- EXERCISE PROMPT:
Across the whole listing, state how many lines include "subtitle". Add nothing to that number.

- EXTRACTED DATA:
━━━━━━━━━━━━━━━━
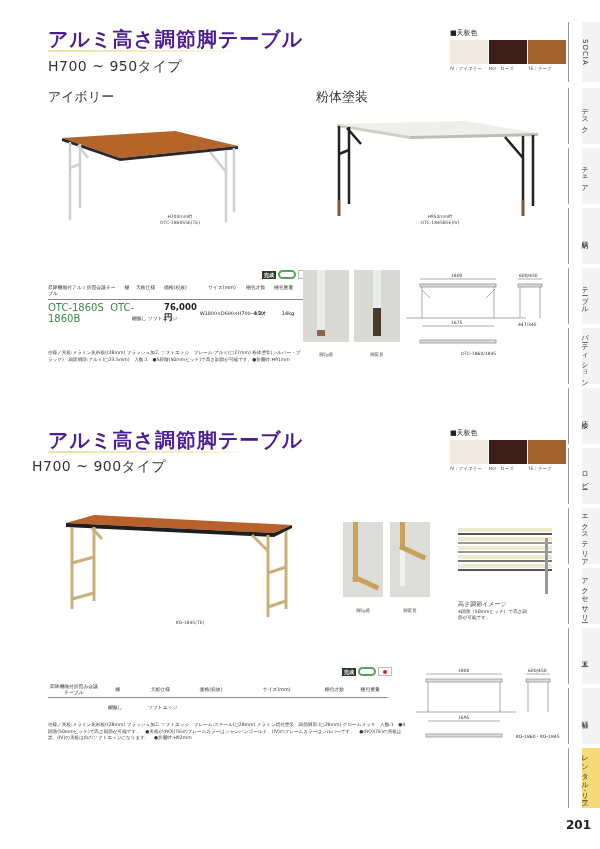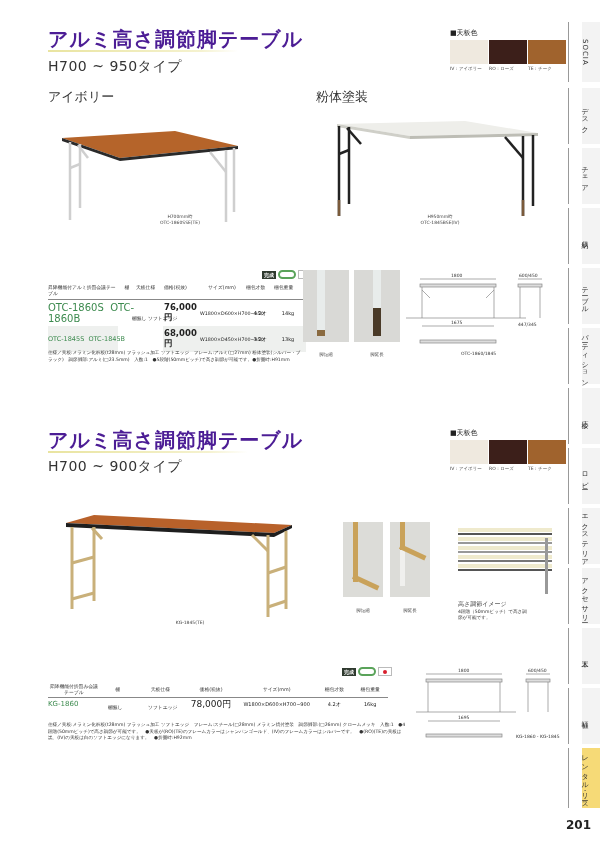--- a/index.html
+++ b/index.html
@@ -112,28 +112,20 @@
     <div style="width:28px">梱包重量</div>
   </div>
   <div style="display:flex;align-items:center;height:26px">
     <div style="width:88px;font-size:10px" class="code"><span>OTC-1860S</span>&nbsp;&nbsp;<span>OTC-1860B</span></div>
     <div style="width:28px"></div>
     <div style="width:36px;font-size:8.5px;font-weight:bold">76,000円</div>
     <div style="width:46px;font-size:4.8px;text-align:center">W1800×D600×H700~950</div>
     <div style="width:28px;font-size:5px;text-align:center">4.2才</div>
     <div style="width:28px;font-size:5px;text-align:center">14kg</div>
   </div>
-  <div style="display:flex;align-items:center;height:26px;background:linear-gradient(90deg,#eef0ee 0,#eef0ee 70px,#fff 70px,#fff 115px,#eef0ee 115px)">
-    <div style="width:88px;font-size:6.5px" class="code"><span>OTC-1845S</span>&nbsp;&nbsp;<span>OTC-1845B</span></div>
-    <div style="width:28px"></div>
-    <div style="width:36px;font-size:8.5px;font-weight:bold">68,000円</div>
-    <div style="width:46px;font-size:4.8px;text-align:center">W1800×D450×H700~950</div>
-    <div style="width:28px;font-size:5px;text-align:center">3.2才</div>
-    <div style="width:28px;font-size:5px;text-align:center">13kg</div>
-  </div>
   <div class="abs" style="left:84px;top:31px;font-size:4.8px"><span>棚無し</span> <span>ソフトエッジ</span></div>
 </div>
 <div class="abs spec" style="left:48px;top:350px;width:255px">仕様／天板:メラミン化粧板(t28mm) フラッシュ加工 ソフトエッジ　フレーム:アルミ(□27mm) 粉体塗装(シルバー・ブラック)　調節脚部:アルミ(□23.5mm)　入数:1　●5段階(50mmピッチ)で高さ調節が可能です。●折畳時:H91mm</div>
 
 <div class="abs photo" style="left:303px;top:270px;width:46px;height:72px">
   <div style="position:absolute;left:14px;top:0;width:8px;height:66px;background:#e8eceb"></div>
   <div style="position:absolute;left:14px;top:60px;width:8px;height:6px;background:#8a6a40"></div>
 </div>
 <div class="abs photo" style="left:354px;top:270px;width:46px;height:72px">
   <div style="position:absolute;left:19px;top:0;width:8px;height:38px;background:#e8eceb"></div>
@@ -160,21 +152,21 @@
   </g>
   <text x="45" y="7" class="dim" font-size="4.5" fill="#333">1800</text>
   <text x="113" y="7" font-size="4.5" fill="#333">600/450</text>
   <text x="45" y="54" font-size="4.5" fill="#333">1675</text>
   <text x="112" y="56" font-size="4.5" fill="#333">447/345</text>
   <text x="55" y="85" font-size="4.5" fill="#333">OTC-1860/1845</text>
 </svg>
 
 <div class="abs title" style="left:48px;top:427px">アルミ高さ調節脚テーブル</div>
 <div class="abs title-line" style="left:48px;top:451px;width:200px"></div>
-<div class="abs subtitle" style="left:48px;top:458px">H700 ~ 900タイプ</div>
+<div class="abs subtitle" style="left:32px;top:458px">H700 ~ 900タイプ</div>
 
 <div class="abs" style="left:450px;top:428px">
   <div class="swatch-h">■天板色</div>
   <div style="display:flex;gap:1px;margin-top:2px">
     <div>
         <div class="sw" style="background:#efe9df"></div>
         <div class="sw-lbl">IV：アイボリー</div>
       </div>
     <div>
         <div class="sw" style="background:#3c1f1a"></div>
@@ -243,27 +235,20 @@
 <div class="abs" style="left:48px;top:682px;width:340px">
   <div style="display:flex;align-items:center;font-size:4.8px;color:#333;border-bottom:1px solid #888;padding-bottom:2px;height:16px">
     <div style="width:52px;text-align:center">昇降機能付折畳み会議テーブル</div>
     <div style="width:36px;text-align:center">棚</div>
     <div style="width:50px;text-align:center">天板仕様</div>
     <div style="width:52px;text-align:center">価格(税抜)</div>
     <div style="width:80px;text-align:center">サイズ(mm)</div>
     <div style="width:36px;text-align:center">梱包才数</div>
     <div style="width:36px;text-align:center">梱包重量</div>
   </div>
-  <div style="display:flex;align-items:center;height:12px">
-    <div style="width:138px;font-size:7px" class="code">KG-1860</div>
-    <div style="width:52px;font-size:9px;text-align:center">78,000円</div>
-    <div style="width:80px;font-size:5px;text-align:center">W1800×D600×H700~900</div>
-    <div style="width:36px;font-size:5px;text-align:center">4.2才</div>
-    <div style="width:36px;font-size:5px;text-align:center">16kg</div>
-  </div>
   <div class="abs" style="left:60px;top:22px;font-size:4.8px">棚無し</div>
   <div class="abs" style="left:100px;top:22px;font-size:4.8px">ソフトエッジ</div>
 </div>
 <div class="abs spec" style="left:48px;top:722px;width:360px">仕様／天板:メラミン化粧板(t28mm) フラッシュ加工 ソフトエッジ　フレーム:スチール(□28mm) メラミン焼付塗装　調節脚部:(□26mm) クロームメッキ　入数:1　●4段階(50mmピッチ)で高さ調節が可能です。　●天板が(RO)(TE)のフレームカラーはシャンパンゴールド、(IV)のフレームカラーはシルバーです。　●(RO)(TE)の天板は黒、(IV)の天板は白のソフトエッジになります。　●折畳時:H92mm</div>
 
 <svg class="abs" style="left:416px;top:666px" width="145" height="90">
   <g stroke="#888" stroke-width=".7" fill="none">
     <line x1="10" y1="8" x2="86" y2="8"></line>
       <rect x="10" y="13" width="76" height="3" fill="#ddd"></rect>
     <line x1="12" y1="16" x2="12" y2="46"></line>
━━━━━━━━━━━━━━━━
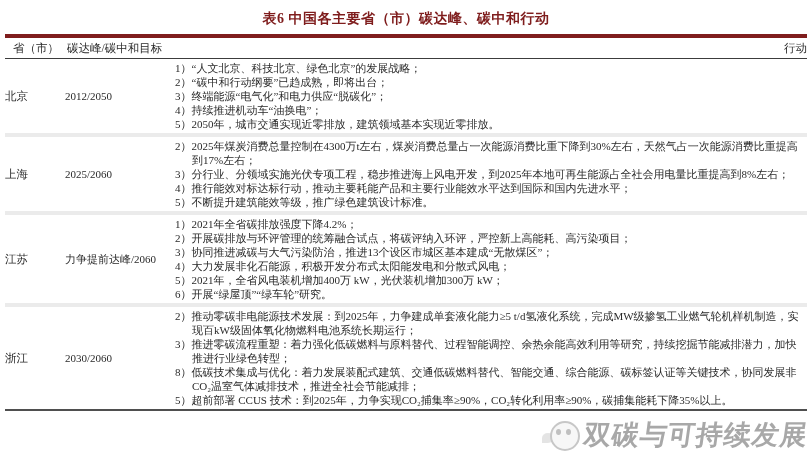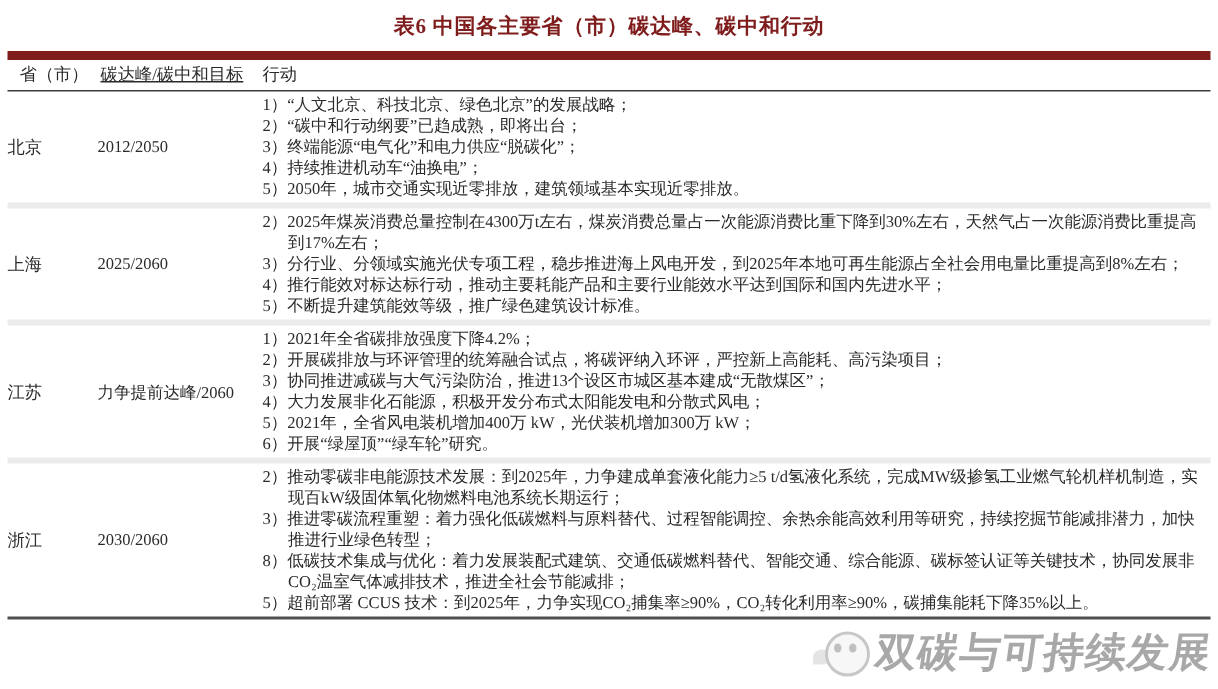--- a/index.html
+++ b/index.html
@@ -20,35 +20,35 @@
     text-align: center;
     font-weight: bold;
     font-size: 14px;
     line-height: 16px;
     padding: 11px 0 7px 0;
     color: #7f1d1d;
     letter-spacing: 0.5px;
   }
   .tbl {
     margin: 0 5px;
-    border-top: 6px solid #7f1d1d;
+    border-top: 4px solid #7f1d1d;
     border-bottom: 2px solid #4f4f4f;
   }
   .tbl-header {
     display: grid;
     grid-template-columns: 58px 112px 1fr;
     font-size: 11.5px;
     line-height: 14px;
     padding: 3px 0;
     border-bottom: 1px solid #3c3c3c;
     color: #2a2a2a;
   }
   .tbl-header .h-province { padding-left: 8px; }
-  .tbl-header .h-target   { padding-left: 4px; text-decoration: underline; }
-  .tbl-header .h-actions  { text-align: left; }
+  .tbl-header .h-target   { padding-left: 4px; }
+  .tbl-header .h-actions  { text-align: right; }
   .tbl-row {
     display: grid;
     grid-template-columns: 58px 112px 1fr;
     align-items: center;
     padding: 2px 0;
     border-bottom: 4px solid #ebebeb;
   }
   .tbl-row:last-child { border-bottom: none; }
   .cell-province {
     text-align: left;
━━━━━━━━━━━━━━━━
- FINAL ANSWER:
2